Along the way, that tension has helped deepen a divide within Israeli society itself. There are those who believe (perhaps a third of the Jewish population) the future must inevitably see the establishment of a full-fledged Palestinian state, despite the potential for real risk or merely “inconvenience.” In contrast, there are those (perhaps somewhat more than a third now, with the remainder of the population uncertain about which course is safest) who believe the ambivalent, ambiguous status quo can be maintained virtually forever. And this would include that shadowy half-existing semi-state of Palestinians; the low-level resistance within the West bank that occasionally flares up into something more profound; and the deeper form of militant resistance and concomitant conflict in Gaza – despite opprobrium over this in many quarters around the world.

This latter belief – and the religious-ethnic nationalism it is wrapped around – has now found an expression in the kind of politically conservative, religiously guided ideology under which the Israeli parliament has passed a new law, the Jewish National State Law, that has significantly downgraded, at least on paper, the status of non-Jews in the nation.

Moreover, it degraded the status of the Arabic language – a particularly emotive point for many – in a nation where some 20% of the population is Arab Palestinian – both Muslim and Christian. Israeli Prime Minister Benjamin Netanyahu had long insisted Palestinians must recognise Israel as the “nation-state of the Jewish people” – and now his governing coalition has pushed through a law that has made that statement of ethnic belief an established legal fact.

After the vote, The New York Times reported on that event:

In an incendiary move hailed as historic by Mr.
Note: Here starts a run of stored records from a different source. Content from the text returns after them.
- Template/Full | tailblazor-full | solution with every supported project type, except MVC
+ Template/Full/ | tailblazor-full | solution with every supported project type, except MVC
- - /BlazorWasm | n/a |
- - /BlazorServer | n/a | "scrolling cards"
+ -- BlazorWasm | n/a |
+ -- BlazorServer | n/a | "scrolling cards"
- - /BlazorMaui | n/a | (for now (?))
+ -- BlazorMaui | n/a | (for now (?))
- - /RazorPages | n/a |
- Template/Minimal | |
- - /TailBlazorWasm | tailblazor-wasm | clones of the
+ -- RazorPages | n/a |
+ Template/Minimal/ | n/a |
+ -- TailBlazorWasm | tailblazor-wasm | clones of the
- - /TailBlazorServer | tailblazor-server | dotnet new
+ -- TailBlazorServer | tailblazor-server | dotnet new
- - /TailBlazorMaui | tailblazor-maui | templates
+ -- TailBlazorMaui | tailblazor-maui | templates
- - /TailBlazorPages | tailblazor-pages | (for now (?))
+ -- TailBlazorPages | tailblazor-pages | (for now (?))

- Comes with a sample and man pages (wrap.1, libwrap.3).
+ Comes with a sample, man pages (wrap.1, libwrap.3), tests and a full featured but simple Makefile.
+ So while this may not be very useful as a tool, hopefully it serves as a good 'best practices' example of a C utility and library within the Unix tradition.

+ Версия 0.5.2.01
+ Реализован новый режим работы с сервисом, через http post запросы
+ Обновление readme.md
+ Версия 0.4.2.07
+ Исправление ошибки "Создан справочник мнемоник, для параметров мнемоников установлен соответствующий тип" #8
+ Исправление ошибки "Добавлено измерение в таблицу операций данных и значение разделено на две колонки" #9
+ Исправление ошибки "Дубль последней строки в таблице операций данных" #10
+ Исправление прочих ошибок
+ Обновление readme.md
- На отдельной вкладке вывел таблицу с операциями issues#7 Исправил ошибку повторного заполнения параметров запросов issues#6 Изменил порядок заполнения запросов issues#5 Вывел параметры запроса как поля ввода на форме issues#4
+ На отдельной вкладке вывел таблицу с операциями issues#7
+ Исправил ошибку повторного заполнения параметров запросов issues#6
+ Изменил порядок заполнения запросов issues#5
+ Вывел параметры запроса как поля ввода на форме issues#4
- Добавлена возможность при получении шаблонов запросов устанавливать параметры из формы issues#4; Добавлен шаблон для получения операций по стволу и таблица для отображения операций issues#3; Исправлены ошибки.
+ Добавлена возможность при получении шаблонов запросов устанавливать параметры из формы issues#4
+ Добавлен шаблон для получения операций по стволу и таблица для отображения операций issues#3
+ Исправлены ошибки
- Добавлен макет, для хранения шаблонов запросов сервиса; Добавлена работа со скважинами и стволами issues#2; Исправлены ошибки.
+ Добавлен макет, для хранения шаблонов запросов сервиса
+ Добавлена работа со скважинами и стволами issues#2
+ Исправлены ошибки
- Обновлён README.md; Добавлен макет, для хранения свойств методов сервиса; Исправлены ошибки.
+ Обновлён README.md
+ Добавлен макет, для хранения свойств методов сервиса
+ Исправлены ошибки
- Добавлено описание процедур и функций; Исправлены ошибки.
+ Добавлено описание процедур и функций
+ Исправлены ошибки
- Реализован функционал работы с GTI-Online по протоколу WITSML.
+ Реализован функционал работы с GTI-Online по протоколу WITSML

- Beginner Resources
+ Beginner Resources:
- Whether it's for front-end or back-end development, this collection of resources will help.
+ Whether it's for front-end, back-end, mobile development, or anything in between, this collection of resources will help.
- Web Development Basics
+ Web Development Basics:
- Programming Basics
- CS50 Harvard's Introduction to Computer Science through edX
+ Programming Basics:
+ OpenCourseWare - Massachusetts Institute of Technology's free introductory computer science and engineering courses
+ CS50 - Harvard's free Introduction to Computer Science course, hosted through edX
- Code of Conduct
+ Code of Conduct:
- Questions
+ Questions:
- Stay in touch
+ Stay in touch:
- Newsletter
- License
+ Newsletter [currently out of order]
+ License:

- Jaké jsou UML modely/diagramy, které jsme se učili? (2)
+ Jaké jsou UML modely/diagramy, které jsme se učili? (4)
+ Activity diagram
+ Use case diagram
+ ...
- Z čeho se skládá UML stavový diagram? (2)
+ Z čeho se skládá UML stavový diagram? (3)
Netanyahu’s right-wing coalition but denounced by centrists and leftists as racist and anti-democratic, Israel’s Parliament enacted a law that enshrines the right of national self-determination as ‘unique to the Jewish people’ — not all citizens. The legislation, a ‘basic law’ — giving it the weight of a constitutional amendment — omits any mention of democracy or the principle of equality, in what critics called a betrayal of Israel’s 1948 Declaration of Independence, which ensured ‘complete equality of social and political rights’ for ‘all its inhabitants’ no matter their religion, race or sex.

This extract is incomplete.